The Finance Ministry placed two debut issues of OFZ denominated in yuan last December. Investors were offered bonds with maturities of 3.2 years and 7.5 years. The size of the issue maturing in February 2029 amounted to ¥12 billion (US$1.76 billion), and the issue maturing in June 2033 amounted to ¥8 billion (US$1.17 billion).
Coupon rates were set at 6% and 7% per annum, respectively. The Finance Ministry placed the new instrument simultaneously with the redemption of a sovereign Eurobond issue in euros and the replacement bonds for it, which allowed investors to switch to yuan-denominated OFZ.
Mamonov said, “We don’t really need the yuan as a currency in the budget. We have no expenses in yuan that would require us to raise liquidity in that currency. And what we have done and plan to continue doing, we are doing essentially to solve the problem of market development, rather than to meet our budget needs. Because these amounts are incomparable [with ruble borrowings], these are a few percentage points of the total program.” He was speaking at the “Horizons of the Future: Challenges of 2026 for Capital Markets and Opportunities for Investors” conference.

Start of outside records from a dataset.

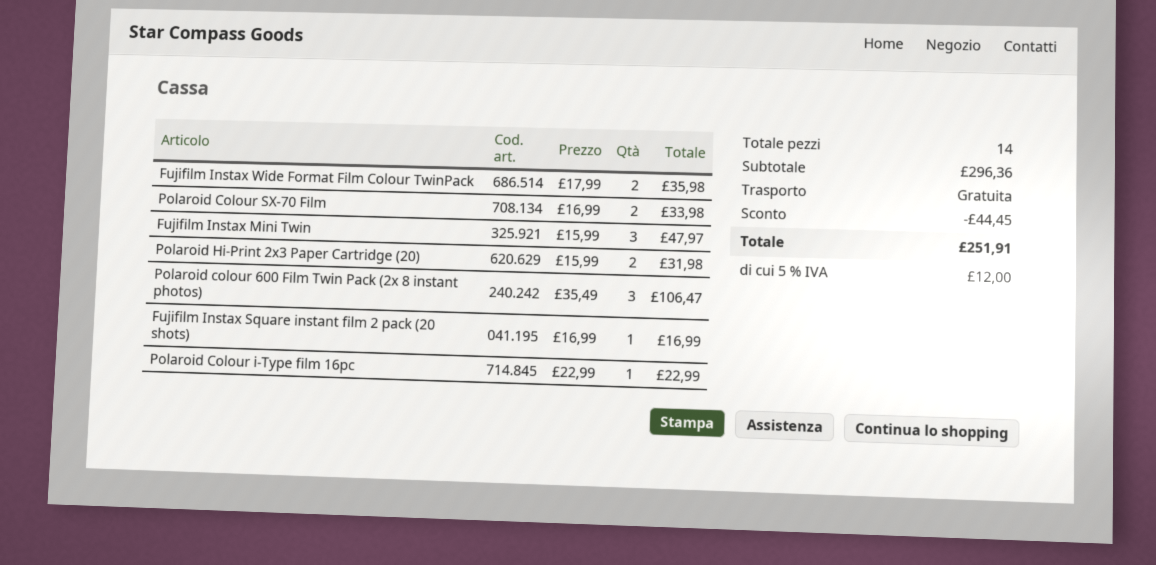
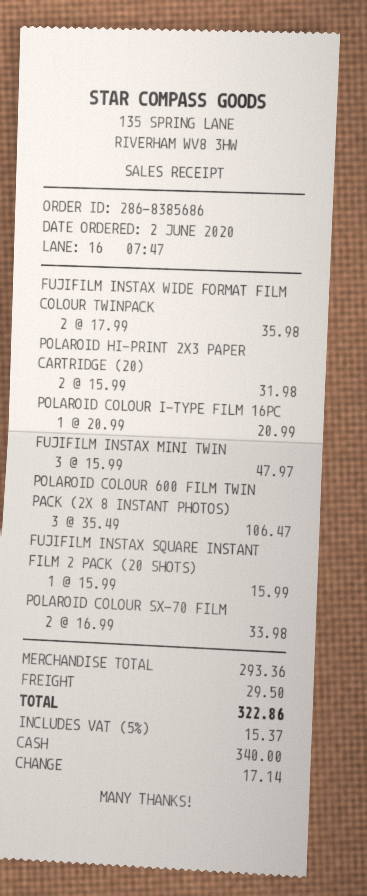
Fujifilm Instax Square instant film 2 pack (20 shots): 1 x 16.99 = 16.99 -> 1 x 15.99 = 15.99
Polaroid Colour i-Type film 16pc: 1 x 22.99 = 22.99 -> 1 x 20.99 = 20.99
subtotal: 296.36 -> 293.36
discount: 44.45 -> none
shipping: 0.00 -> 29.50
tax: 5% = 12.00 -> 5% = 15.37
total: 251.91 -> 322.86

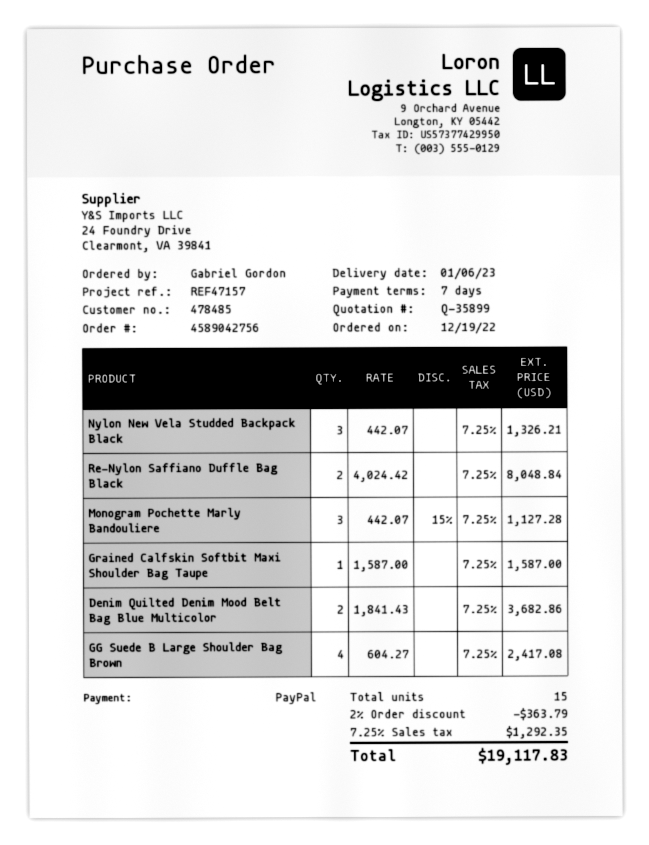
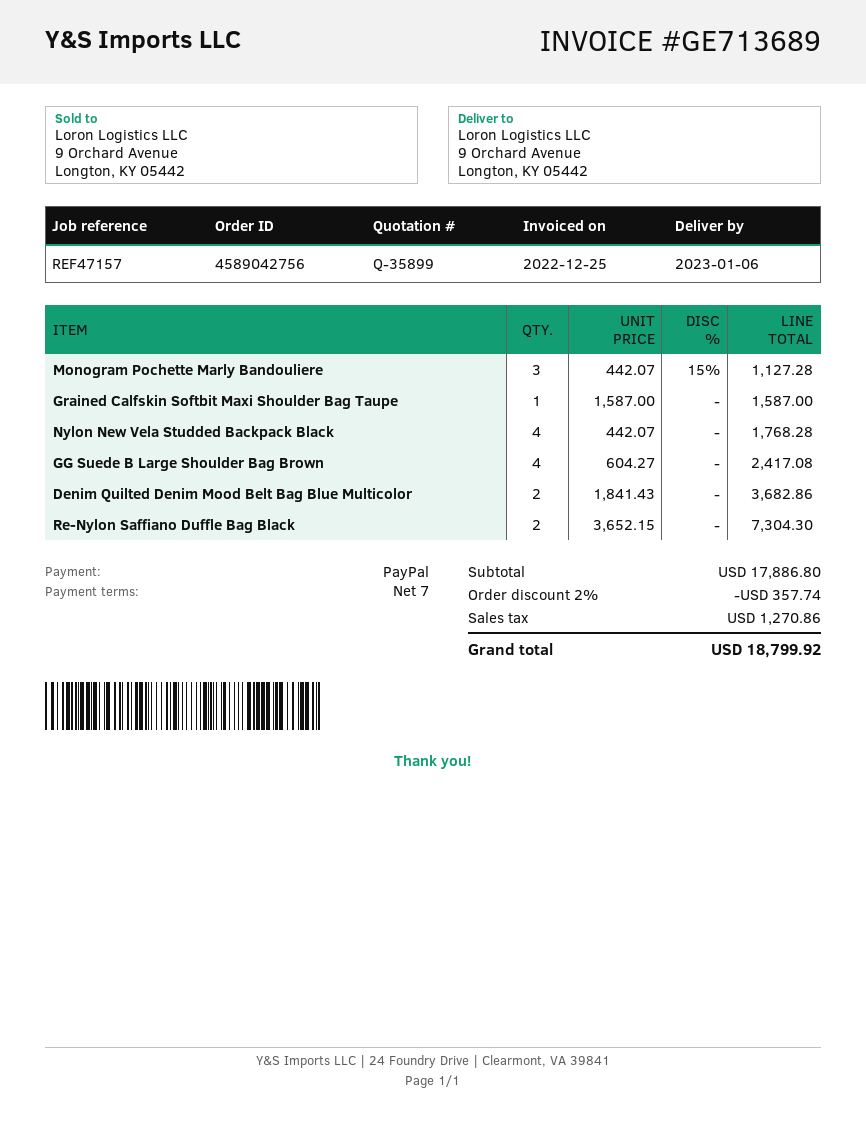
Nylon New Vela Studded Backpack Black: 3 x 442.07 = 1326.21 -> 4 x 442.07 = 1768.28
Re-Nylon Saffiano Duffle Bag Black: 2 x 4024.42 = 8048.84 -> 2 x 3652.15 = 7304.30
discount: 2% = 363.79 -> 2% = 357.74
tax: 1292.35 -> 1270.86
total: 19117.83 -> 18799.92

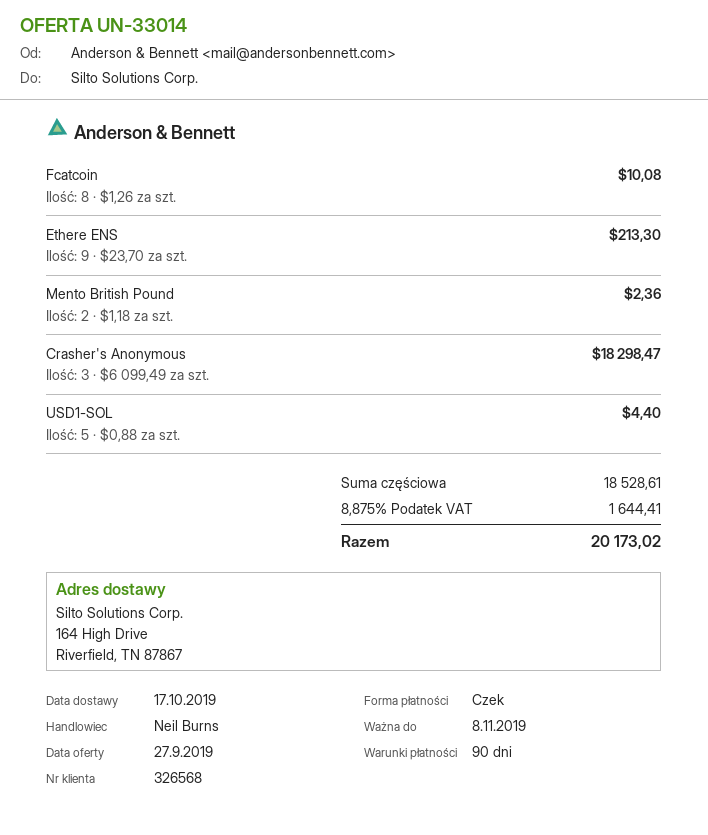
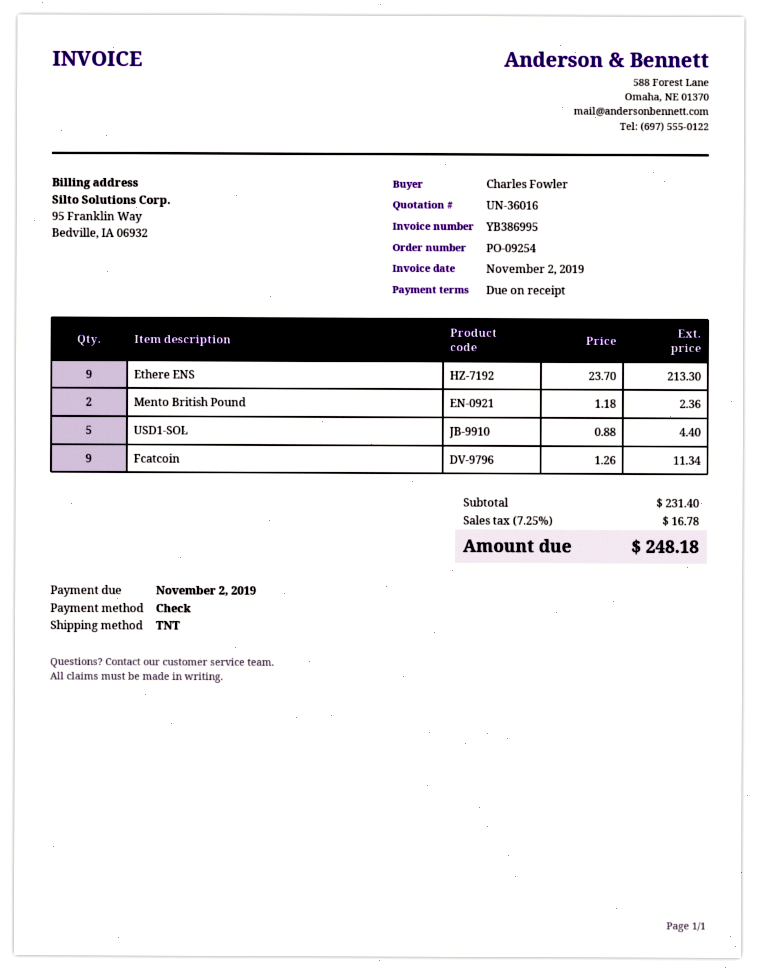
quote number: UN-33014 -> UN-36016
payment terms: 90 days -> on receipt
Fcatcoin: 8 x 1.26 = 10.08 -> 9 x 1.26 = 11.34
Crasher's Anonymous: 3 x 6099.49 = 18298.47 -> none
subtotal: 18528.61 -> 231.40
tax: 8.875% = 1644.41 -> 7.25% = 16.78
total: 20173.02 -> 248.18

Mamonov added that when the Finance Ministry decided to enter this market, it set several tasks—to create a high-quality instrument with good pricing, to build a curve in a new currency, and also to carry out the placement on a high-quality investor base. “Accordingly, that is how we think about it, and that is how we will make a decision—whether to go out in May, or June, or August. It is clear that May is the time when we have sovereign bonds in unfriendly currencies maturing. And we have said in general that our philosophy is to allow people to replace an instrument in an unfriendly currency with an instrument in yuan. And we planned the December deal chronologically for this redemption in particular. It is clear that we must take into account both market conditions and the situation in the yuan liquidity market in general. So we’ll see; if the market wants this instrument, liquidity allows it, and we understand that we can do a good deal, we will do it. If not, I don’t see anything wrong with postponing it for a couple of months. So we will wait for a good window of opportunity; we have the task of developing the instrument.”
He recalled that the ministry plans to add two more points to the curve—five and ten years. “If we can do that this year, then I will consider that we have done well with yuan-denominated OFZ. Whether the market will allow us to do that, time will tell.”